_PROBLEM DETAILS_: After finding the line with "[73,683,153,720] DEAL ->" in the data below, set down exactly each line through the one with "[40,122,392,232] 2848 |", inclusive, and stop there.
--- DATA TO EXAMINE Enclosed Below ---
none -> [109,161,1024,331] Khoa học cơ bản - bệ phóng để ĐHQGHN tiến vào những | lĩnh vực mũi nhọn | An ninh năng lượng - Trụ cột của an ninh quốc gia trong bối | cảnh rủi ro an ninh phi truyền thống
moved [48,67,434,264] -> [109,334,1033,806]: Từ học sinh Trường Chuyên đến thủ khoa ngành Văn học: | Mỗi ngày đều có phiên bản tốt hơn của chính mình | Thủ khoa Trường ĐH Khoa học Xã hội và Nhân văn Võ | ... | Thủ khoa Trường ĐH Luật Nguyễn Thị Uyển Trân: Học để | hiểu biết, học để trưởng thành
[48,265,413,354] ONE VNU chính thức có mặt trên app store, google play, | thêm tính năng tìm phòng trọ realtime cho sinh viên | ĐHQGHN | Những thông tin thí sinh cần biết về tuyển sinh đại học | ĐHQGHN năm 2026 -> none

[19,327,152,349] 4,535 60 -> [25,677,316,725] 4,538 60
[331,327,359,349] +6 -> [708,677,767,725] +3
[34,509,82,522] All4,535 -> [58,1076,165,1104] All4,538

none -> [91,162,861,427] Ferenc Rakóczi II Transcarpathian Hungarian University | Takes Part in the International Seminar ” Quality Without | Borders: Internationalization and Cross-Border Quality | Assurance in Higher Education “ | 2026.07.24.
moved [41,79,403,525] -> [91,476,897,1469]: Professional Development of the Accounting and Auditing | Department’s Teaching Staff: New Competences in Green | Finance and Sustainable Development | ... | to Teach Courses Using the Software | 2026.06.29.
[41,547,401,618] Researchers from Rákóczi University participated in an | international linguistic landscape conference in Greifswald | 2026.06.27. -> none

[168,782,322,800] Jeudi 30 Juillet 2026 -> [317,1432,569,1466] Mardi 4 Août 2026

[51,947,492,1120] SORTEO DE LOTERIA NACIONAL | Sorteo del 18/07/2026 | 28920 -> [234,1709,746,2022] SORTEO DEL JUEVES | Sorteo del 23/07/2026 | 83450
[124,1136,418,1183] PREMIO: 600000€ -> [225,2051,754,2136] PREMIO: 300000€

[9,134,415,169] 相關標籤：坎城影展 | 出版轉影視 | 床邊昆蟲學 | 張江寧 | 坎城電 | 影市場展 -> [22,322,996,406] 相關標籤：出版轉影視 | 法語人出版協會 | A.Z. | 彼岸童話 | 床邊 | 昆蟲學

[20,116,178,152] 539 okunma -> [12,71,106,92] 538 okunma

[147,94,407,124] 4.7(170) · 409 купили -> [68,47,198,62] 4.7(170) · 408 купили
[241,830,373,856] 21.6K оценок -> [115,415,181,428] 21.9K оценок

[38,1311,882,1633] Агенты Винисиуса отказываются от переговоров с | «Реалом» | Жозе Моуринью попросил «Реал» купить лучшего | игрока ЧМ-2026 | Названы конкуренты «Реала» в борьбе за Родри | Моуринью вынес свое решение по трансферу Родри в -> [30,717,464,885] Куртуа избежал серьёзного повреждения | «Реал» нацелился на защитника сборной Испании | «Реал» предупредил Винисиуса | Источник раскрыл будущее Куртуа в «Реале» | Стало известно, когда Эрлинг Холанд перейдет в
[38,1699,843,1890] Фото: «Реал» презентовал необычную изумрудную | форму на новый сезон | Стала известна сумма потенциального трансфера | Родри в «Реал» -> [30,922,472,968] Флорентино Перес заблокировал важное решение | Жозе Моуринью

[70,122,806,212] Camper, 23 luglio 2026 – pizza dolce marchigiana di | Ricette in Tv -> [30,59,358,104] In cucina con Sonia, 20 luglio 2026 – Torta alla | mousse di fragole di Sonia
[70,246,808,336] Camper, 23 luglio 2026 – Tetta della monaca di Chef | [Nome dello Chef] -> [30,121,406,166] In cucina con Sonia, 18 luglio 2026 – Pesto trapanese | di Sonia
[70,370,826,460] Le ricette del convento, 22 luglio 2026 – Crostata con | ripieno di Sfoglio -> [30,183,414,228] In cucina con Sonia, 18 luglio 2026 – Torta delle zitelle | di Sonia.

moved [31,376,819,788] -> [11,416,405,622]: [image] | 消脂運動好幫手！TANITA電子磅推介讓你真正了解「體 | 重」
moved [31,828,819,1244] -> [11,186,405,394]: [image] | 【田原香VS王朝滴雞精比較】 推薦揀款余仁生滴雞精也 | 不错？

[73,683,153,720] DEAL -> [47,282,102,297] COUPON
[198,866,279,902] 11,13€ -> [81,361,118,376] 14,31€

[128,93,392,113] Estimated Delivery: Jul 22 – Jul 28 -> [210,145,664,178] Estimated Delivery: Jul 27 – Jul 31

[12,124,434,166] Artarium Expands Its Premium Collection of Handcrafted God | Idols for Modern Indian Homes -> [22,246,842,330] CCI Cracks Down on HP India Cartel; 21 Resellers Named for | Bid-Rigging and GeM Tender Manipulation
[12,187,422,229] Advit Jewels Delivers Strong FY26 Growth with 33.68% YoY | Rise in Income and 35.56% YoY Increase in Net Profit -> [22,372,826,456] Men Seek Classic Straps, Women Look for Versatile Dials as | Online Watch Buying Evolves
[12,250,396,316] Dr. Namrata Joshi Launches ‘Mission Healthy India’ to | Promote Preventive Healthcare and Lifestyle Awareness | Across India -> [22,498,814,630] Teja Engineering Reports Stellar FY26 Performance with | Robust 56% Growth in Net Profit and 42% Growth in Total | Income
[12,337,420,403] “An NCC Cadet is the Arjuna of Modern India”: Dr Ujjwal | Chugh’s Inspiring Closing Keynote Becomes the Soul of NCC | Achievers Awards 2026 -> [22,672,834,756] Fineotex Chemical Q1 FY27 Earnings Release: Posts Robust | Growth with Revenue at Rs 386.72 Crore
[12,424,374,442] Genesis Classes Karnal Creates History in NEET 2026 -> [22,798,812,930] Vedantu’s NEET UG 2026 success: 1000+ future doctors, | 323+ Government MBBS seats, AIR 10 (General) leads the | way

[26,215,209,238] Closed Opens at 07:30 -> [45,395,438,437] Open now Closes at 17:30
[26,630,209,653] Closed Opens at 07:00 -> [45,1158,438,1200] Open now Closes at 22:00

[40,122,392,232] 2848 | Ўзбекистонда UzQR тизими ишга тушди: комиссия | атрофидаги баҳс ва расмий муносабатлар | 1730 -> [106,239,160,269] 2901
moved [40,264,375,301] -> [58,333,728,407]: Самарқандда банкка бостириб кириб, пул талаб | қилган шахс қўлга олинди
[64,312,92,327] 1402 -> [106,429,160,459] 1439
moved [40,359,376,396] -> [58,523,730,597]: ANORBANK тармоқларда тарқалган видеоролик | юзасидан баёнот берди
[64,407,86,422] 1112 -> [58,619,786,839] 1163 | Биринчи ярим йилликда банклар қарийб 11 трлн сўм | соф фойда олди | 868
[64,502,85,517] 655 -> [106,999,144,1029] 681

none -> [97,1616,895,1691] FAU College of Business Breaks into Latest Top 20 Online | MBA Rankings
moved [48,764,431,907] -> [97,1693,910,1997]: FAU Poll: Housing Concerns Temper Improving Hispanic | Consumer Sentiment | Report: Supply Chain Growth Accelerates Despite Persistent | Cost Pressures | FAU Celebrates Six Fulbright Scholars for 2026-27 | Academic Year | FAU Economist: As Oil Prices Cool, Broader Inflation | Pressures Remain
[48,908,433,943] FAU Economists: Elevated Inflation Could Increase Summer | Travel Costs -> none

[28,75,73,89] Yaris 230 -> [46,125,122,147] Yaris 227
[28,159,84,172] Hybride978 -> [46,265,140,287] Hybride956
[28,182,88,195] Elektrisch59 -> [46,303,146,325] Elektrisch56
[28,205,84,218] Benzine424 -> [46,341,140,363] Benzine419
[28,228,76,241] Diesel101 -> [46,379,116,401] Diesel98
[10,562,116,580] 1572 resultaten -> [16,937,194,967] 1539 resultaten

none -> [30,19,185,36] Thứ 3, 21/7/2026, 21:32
--- End of Enclosed DATA TO EXAMINE ---
_RESPONSE TO THIS TASK_:
[73,683,153,720] DEAL -> [47,282,102,297] COUPON
[198,866,279,902] 11,13€ -> [81,361,118,376] 14,31€

[128,93,392,113] Estimated Delivery: Jul 22 – Jul 28 -> [210,145,664,178] Estimated Delivery: Jul 27 – Jul 31

[12,124,434,166] Artarium Expands Its Premium Collection of Handcrafted God | Idols for Modern Indian Homes -> [22,246,842,330] CCI Cracks Down on HP India Cartel; 21 Resellers Named for | Bid-Rigging and GeM Tender Manipulation
[12,187,422,229] Advit Jewels Delivers Strong FY26 Growth with 33.68% YoY | Rise in Income and 35.56% YoY Increase in Net Profit -> [22,372,826,456] Men Seek Classic Straps, Women Look for Versatile Dials as | Online Watch Buying Evolves
[12,250,396,316] Dr. Namrata Joshi Launches ‘Mission Healthy India’ to | Promote Preventive Healthcare and Lifestyle Awareness | Across India -> [22,498,814,630] Teja Engineering Reports Stellar FY26 Performance with | Robust 56% Growth in Net Profit and 42% Growth in Total | Income
[12,337,420,403] “An NCC Cadet is the Arjuna of Modern India”: Dr Ujjwal | Chugh’s Inspiring Closing Keynote Becomes the Soul of NCC | Achievers Awards 2026 -> [22,672,834,756] Fineotex Chemical Q1 FY27 Earnings Release: Posts Robust | Growth with Revenue at Rs 386.72 Crore
[12,424,374,442] Genesis Classes Karnal Creates History in NEET 2026 -> [22,798,812,930] Vedantu’s NEET UG 2026 success: 1000+ future doctors, | 323+ Government MBBS seats, AIR 10 (General) leads the | way

[26,215,209,238] Closed Opens at 07:30 -> [45,395,438,437] Open now Closes at 17:30
[26,630,209,653] Closed Opens at 07:00 -> [45,1158,438,1200] Open now Closes at 22:00

[40,122,392,232] 2848 | Ўзбекистонда UzQR тизими ишга тушди: комиссия | атрофидаги баҳс ва расмий муносабатлар | 1730 -> [106,239,160,269] 2901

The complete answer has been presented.